The preceding query results in the following response:

<?xml version="1.0" encoding="UTF-8"?>
<response>
  <lst name="responseHeader">
    <int name="status">0</int>
    <int name="QTime">34</int>
    <lst name="params">
      <str name="facet">true</str>
      <str name="indent">true</str>
      <str name="facet.pivot">wm_cat,wm_stock</str>
      <str name="q">*:*</str>
      <str name="rows">0</str>
    </lst>
  </lst>
  <result name="response" numFound="4" start="0">
  </result>
  <lst name="facet_counts">
  <lst name="facet_queries"/>
  <lst name="facet_fields"/>
  <lst name="facet_dates"/>
  <lst name="facet_ranges"/>
  <lst name="facet_pivot">
    <arr name="wm_cat,wm_stock">
      <lst>
        <str name="field">wm_cat</str>
        <str name="value">orchestra</str>
        <int name="count">2</int>
        <arr name="pivot">
          <lst>
            <str name="field">wm_stock</str>
            <bool name="value">true</bool>
            <int name="count">2</int>
          </lst>
        </arr>
      </lst>
      <lst>
        <str name="field">wm_cat</str>
        <str name="value">vocal</str>
        <int name="count">2</int>
        <arr name="pivot">
          <lst>
            <str name="field">wm_stock</str>
            <bool name="value">false</bool>
            <int name="count">1</int>
          </lst>
          <lst>
            <str name="field">wm_stock</str>
            <bool name="value">true</bool>
            <int name="count">1</int>
          </lst>
        </arr>
      </lst>

Now let us understand what we did and how it worked.
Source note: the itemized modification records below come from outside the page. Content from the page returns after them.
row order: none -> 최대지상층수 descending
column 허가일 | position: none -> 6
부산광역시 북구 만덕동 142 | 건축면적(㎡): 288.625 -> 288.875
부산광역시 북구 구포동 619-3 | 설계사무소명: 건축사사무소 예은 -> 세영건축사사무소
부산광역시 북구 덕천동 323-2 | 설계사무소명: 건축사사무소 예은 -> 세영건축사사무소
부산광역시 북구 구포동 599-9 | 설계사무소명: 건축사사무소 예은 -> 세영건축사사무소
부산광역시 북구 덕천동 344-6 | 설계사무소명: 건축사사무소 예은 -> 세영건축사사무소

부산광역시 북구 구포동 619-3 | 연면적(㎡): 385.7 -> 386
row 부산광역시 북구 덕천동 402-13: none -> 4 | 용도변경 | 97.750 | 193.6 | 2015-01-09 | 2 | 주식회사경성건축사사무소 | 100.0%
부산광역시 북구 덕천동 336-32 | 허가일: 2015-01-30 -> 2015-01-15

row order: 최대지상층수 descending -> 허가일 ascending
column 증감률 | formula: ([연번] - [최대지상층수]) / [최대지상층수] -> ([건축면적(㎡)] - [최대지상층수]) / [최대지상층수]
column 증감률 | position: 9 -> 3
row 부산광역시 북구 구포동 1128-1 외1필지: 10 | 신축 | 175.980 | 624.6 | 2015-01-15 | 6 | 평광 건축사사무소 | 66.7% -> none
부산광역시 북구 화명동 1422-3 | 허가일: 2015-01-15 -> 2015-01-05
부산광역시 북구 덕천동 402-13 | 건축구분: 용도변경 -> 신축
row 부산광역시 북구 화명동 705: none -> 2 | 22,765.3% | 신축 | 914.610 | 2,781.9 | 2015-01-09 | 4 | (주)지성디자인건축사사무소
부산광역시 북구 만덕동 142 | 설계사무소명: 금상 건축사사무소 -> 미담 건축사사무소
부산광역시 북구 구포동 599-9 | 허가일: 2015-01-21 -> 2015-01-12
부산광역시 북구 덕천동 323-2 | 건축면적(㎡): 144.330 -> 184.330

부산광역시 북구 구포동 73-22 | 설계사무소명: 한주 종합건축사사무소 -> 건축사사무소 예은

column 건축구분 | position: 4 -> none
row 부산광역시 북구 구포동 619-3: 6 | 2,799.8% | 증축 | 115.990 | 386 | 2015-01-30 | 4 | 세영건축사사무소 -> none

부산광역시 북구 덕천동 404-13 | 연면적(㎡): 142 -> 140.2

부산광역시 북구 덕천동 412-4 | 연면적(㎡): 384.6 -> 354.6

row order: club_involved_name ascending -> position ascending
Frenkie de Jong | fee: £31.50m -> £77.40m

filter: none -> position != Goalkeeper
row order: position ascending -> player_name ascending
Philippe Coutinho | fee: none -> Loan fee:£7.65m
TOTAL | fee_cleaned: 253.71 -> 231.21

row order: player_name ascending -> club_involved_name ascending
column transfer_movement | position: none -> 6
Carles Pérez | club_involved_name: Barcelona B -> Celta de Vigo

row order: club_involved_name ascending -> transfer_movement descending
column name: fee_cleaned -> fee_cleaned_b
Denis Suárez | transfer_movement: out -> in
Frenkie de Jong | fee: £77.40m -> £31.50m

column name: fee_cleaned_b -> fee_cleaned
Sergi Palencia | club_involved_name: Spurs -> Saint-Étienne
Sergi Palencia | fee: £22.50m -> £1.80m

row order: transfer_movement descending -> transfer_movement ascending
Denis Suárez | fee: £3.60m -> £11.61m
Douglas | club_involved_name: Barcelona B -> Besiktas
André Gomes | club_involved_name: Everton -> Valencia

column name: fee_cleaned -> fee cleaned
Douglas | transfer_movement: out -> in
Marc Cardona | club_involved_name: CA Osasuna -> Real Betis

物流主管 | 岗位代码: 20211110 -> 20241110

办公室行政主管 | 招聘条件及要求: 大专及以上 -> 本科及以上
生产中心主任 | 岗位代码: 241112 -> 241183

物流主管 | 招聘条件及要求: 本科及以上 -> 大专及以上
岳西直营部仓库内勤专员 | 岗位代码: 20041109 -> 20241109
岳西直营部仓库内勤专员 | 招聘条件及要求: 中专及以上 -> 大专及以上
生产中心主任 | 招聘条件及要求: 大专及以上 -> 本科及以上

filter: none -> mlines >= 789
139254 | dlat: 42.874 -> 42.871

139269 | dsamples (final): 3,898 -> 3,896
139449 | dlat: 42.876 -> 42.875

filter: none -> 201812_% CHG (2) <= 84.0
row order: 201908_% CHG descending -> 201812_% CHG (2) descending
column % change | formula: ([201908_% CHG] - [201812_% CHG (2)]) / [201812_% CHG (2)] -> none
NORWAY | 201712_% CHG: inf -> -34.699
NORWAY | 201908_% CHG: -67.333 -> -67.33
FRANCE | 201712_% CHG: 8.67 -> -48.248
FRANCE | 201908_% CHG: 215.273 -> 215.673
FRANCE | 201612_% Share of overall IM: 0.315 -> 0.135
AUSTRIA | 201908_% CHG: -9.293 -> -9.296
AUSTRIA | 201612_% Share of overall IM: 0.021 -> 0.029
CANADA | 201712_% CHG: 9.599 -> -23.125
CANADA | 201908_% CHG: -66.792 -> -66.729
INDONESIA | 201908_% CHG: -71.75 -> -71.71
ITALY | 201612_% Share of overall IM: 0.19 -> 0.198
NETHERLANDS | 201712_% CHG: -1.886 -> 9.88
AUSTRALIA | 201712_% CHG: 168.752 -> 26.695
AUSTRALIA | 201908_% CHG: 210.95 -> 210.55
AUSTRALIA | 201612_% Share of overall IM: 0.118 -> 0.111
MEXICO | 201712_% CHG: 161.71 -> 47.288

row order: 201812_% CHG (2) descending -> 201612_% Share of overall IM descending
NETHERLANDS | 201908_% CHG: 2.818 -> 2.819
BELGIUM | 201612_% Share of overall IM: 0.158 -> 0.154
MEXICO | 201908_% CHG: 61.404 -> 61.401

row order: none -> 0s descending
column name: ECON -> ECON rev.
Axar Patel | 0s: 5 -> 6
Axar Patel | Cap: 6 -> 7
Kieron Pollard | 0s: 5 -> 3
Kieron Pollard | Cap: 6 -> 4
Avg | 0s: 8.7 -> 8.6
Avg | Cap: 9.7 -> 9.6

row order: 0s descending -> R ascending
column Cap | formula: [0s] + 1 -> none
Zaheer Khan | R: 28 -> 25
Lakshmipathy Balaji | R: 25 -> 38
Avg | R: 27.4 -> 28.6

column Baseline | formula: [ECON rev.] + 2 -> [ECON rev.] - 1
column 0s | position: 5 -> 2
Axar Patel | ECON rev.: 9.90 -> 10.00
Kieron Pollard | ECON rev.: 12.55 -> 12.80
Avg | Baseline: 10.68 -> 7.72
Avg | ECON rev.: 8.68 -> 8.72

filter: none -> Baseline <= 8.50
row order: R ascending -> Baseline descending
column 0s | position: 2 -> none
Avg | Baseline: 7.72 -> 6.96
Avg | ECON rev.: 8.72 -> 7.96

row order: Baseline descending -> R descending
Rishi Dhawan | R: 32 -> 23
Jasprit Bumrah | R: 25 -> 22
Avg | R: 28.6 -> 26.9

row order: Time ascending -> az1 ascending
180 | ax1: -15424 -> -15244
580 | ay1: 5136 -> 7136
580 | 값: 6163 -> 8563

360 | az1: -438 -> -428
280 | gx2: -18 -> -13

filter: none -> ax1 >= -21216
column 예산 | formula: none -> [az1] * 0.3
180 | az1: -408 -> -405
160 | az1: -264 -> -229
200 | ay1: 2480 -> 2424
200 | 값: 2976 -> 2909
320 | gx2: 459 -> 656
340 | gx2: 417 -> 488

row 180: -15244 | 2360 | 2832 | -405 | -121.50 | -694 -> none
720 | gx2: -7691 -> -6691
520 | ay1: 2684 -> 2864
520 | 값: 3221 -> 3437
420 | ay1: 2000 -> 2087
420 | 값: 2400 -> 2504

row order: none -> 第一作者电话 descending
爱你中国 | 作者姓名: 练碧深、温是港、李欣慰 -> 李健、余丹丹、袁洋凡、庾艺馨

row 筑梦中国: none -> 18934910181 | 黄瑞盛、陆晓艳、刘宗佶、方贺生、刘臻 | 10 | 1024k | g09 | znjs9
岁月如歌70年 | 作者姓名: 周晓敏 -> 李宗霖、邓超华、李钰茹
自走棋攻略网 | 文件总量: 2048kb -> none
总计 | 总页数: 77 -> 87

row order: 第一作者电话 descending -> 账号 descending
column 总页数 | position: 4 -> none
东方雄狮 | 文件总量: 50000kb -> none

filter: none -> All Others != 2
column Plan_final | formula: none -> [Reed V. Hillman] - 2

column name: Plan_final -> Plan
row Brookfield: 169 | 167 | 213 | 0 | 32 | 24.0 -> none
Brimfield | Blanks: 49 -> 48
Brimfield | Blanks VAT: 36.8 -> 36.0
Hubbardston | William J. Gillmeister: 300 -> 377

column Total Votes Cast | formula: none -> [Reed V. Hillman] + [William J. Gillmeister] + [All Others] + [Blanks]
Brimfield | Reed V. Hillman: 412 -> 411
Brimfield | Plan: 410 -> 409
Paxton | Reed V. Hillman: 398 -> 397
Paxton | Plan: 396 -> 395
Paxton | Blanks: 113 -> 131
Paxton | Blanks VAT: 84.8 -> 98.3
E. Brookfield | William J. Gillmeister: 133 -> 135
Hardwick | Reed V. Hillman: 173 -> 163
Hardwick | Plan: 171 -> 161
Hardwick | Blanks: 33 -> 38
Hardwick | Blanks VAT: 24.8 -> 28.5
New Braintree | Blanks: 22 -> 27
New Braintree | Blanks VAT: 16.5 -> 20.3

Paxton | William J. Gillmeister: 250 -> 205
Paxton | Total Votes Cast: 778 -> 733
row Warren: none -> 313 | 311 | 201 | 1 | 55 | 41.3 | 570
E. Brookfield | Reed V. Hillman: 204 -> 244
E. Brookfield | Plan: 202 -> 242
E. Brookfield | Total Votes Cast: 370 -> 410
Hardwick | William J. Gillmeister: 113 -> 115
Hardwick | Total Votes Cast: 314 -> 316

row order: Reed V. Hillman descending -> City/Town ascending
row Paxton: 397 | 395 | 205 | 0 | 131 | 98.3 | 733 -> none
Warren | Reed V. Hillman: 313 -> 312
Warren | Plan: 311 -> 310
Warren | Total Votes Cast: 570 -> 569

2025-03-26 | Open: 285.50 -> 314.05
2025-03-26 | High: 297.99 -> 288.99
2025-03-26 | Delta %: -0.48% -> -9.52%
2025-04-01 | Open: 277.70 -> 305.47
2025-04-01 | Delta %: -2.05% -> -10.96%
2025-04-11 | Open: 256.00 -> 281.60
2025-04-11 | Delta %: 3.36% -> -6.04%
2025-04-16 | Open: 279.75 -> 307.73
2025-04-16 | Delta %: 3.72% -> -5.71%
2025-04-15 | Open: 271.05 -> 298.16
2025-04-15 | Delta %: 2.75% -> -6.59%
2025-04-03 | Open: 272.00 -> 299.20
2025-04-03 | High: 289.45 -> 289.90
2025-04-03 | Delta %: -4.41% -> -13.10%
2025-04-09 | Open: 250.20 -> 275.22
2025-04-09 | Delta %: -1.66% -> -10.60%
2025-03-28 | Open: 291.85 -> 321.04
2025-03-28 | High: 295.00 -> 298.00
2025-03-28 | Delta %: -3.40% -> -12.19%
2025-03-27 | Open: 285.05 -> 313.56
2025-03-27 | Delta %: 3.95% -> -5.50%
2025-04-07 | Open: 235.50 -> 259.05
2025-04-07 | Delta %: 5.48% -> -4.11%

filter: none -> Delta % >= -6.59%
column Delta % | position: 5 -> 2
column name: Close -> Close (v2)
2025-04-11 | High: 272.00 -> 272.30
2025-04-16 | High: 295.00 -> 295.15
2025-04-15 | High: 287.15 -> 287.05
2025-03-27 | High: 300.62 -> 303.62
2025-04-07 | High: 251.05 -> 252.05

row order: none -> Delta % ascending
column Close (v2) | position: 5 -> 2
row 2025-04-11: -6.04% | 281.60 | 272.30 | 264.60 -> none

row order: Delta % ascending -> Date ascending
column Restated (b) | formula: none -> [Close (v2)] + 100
We have defined four fields (wm_id, wm_name, wm_cat and wm_stock) at schema.xml file. Since our index structure and data is quite similar, we will not discuss them in details and skip to our query.

In our query, we instructed Solr to match all the documents (q=*.* parameter), on the other hand, we don’t want any document (rows=0 parameter) to be returned in the response. Moreover, we want the faceting calculation to be activated (facet=true parameter) that uses pivot faceting. Additionally, we want the pivot faceting to work on wm_cat and wm_stock fields such that wm_cat falls at the top level of the tree and wm_stock field gets nested within wm_cat field. We can even add any number of fields in the nested tree by appending the desired field in facet.pivot parameter, separated by comma. For instance, we want to add another field (say, wm_price) to pivot facets, specify section in our query would look like facet.pivot=wm_cat,wm_stock,wm_price instead of facet.pivot=wm_cat,wm_stock.

In the response, we can see that each nested faceting calculation falls within <arr name="pivot"> XML tag. As we can see in the response structure, the first level of our facet pivot tree is based on wm_cat field where we can find two products (<int name="count">2</int>) that fall under orchestra category (<str name="value">orchestra</str>). At the second level, we find that these products have wm_stock field (<str name="field">wm_stock</str>) set to true (<bool name="value">true</bool>).

On the other hand, in case of vocal category, the situation seems to slightly differ. We can see two different sections; one for the products with wm_stock field value as false, and the other as true.

By the end of this section, we can conclude that the statistics we retrieved as a response to our query is absolutely appropriate.